Desa Manis Lor Masih Mencekam
Situasi Desa Manis Lor, Kecamatan Jalaksana, Kuningan, Jabar, masih mencekam
dengan sebagian warga belum berani keluar rumah setelah bentrok Ormas Islam
dan Jemaat Ahmadiyah, Kamis.

Bupati Kuningan Aang Hamid Suganda kepada wartawan, di Kuningan, Jumat,
mengatakan, Desa Manis saat  ini relatif sepi dan jalan yang setiap hari
padat kini lengang karena warga khawatir bentrok susulan.
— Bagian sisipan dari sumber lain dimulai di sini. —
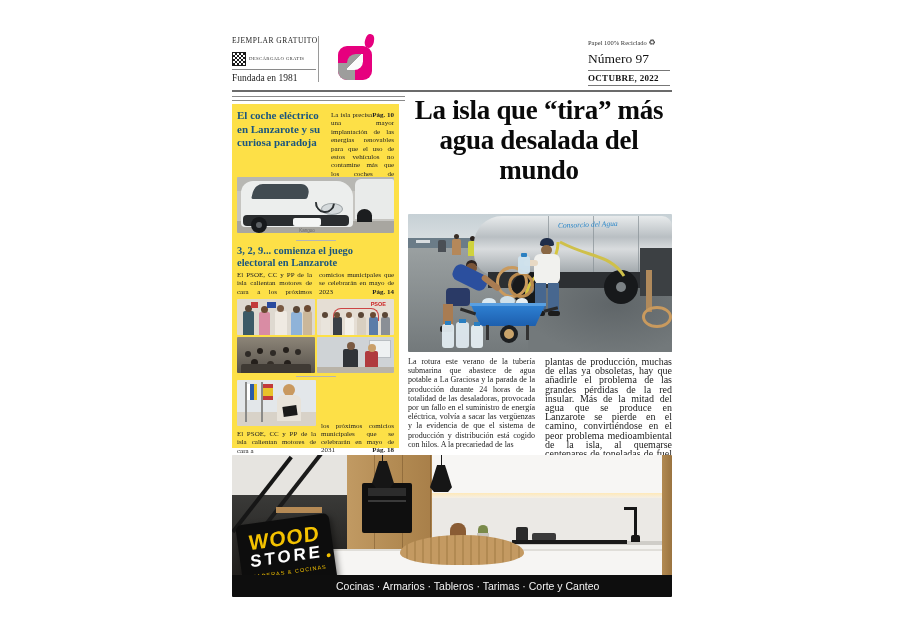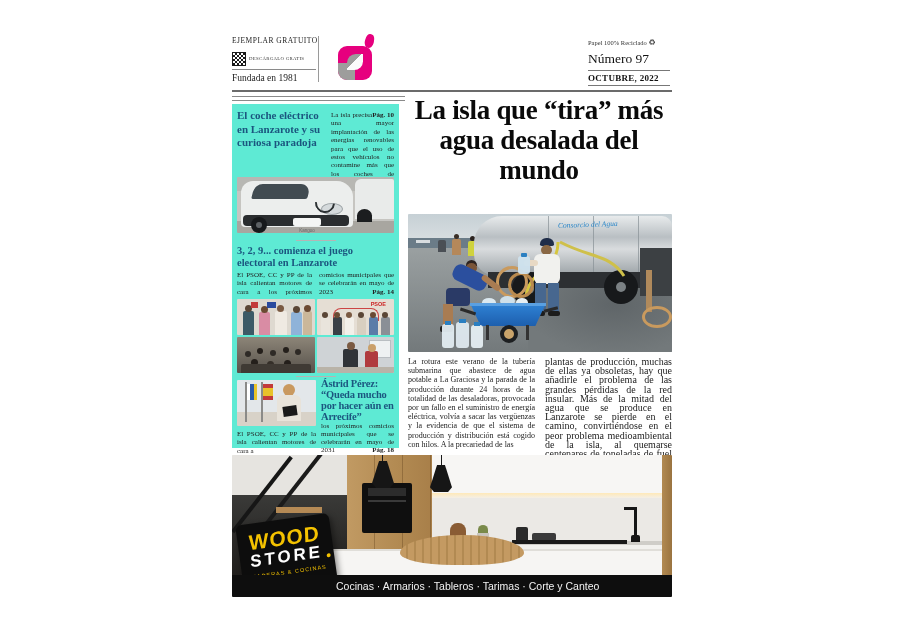--- a/index.html
+++ b/index.html
@@ -14,7 +14,7 @@
   .hrule{background:#8a8a8a;height:1px;}
   .blue-head{color:#1b567f;font-weight:bold;}
   
-  #sidebar{background:#5eead4;}
+  #sidebar{background:#fde047;}
   .tinytxt{font-size:7px;line-height:8.4px;text-align:justify;color:#222;}
   
   .ph{overflow:hidden;border-radius:1px;}

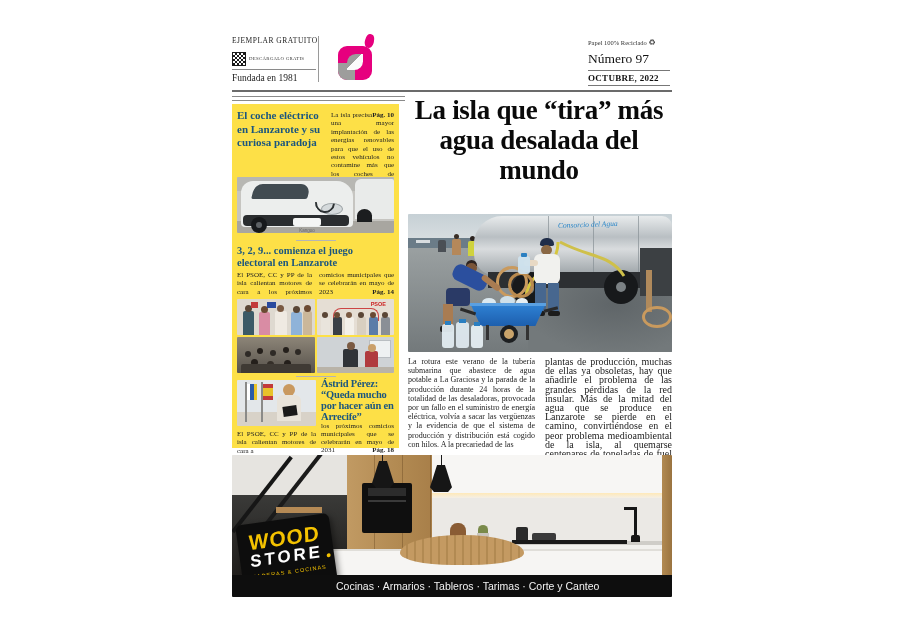--- a/index.html
+++ b/index.html
@@ -163,7 +163,6 @@
       <div class="fig" style="left:40px;top:15px;width:24px;height:26px;background:#e8e3da;border-radius:6px 6px 0 0;"></div>
       <div class="a" style="left:46px;top:26px;width:14px;height:10px;background:#1a1a1a;transform:rotate(-8deg);"></div>
     </div>
-    <div class="a blue-head" style="left:89px;top:274px;width:75px;font-size:10.5px;line-height:11px;letter-spacing:-.2px;">Ástrid Pérez: “Queda mucho por hacer aún en Arrecife”</div>
     <div class="a tinytxt" style="left:5px;top:326px;width:79px;">El PSOE, CC y PP de la isla calientan motores de cara a</div>
     <div class="a tinytxt" style="left:89px;top:318px;width:73px;line-height:8px;">
       <span>los próximos comicios municipales que se celebrarán en mayo de 2031</span> <span class="pgf">Pág. 18</span>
"Sebagai kepala daerah kami wajib memberikan rasa aman kepada semua warga
Kuningan, kekerasan bukan jalan  terbaik menyelesaikan masalah, mari kita
secara besama-sama berdialog dan tempuh dengan cara hukum," kata bupati.

Dia mengatakan, masalah di Desa manis Lor bukan kali ini saja terjadi,
tetapi setiap datang bulan puasa  Ormas Islam berusaha menutup semua
kegiatan Jemaat Ahmadiyah.

Dedeh (35), warga desa setempat menuturkan, bentrok Ahmadiyah dengan
sejumlah  Ormas Islam dari luar kota Kuningan terjadi setiap tahun dan
mereka menjadi terbiasa tapi tetap takut.
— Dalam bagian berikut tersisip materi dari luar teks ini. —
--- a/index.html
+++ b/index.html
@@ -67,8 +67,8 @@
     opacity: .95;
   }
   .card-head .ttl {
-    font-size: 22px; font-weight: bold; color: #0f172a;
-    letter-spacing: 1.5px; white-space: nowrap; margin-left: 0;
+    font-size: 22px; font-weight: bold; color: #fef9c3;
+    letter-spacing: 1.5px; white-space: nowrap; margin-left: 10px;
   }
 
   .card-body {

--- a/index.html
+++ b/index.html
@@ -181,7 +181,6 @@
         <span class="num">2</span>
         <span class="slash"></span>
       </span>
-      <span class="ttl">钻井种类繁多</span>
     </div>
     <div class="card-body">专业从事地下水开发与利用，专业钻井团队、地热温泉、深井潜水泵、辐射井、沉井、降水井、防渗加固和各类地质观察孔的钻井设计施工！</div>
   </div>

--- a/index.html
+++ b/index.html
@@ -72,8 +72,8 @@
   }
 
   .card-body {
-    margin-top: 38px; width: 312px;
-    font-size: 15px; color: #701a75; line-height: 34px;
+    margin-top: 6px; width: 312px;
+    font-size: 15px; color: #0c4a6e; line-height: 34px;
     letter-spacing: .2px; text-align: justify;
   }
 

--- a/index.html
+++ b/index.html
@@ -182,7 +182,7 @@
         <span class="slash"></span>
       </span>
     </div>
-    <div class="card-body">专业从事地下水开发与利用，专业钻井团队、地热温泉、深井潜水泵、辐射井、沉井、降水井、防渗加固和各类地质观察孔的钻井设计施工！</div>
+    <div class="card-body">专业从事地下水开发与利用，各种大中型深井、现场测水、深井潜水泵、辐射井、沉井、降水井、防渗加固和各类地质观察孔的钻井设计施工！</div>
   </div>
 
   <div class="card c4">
"Sudah empat hari jendela rumah dan kaca ditutup dengan papan untuk
menghidari lemparan batu," katanya.

Dia menambahkan, bentrokan kemarin masih ringan jika dibandingkan tahun
lalu, dan paling parah terjadi pada 2007 yang menelan banyak korban dari
kedua belah pihak.

"Mudah-mudahan Jumat ini bentrokan tidak terulang kembali, semua aman dan
nyaman, permasalahan mari kita selesaikan secara hukum, bukan kekerasan,"
kata Kapolres Kuningan yang lagi berada di desa itu.